Using the records below, repeat exactly the lines from the one holding "Liberation Mono, monospace" through the one holding "top: 776px ->", both ends included, and no others.

Data records —
/---

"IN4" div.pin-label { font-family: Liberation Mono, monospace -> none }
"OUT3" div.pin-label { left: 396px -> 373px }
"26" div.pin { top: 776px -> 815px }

\---
/---

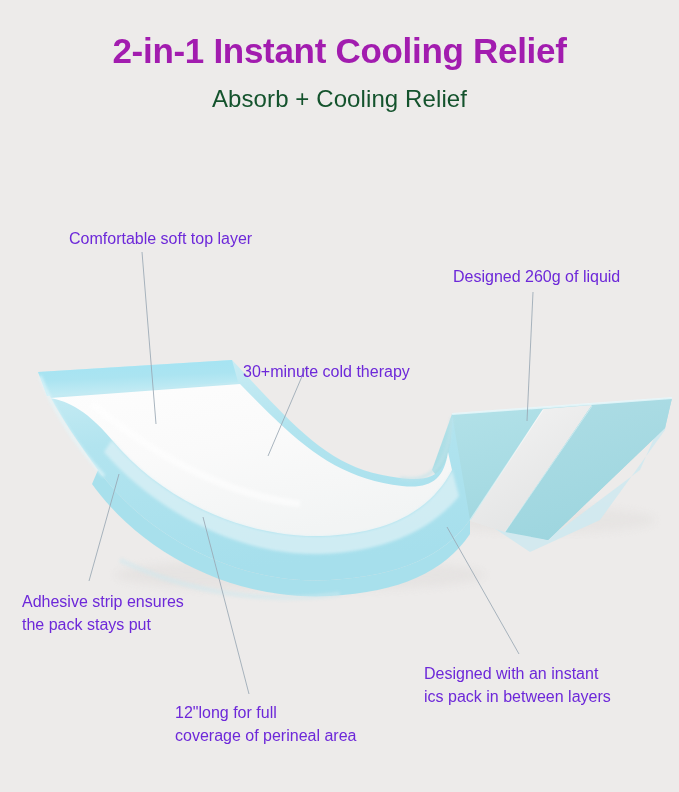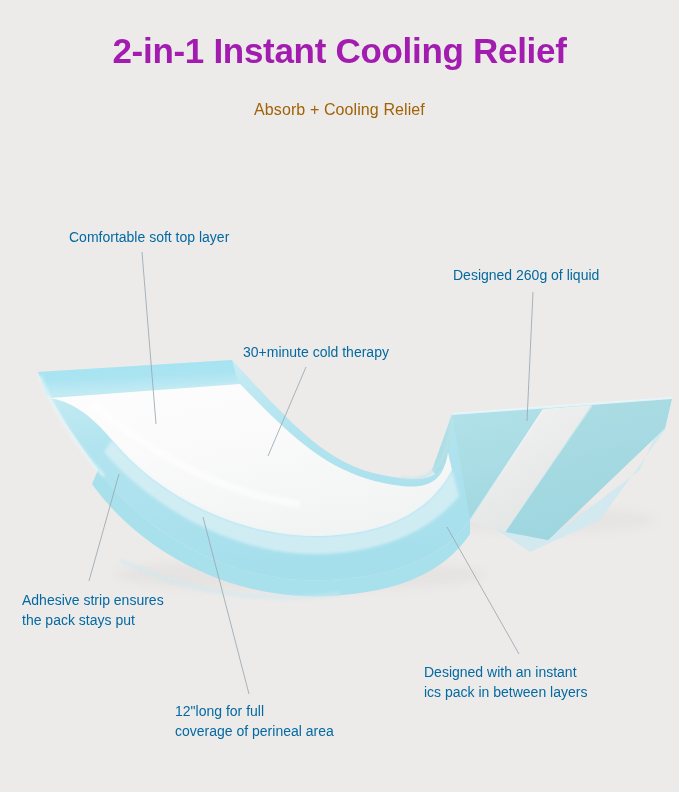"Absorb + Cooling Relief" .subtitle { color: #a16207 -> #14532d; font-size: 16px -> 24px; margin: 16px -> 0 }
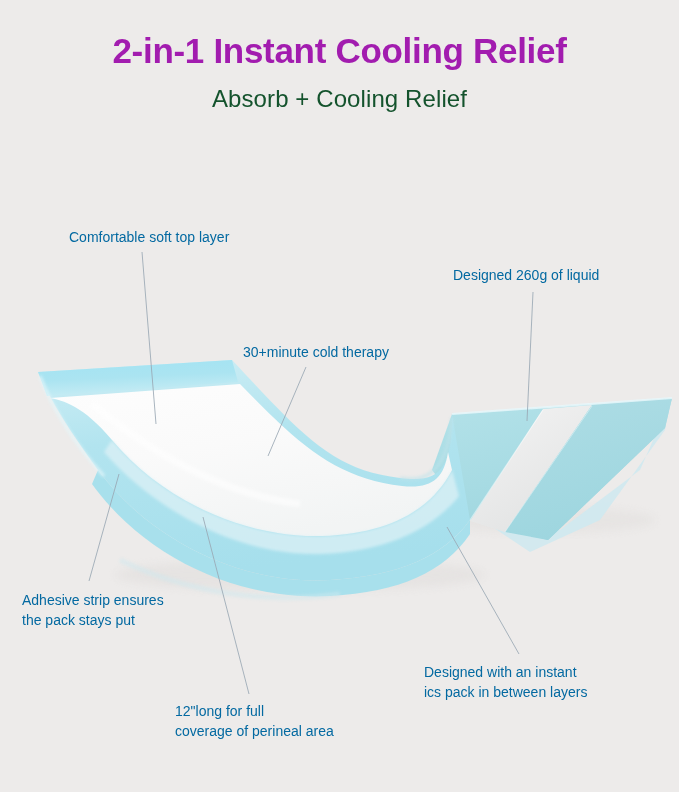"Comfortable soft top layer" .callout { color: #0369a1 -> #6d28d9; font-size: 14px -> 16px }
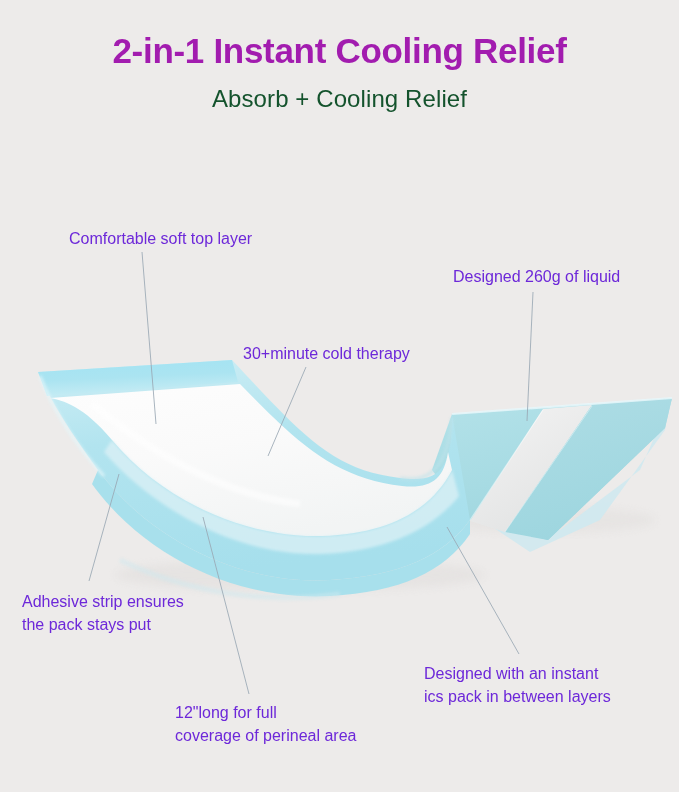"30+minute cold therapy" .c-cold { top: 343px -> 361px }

\---

Finished task —
"IN4" div.pin-label { font-family: Liberation Mono, monospace -> none }
"OUT3" div.pin-label { left: 396px -> 373px }
"26" div.pin { top: 776px -> 815px }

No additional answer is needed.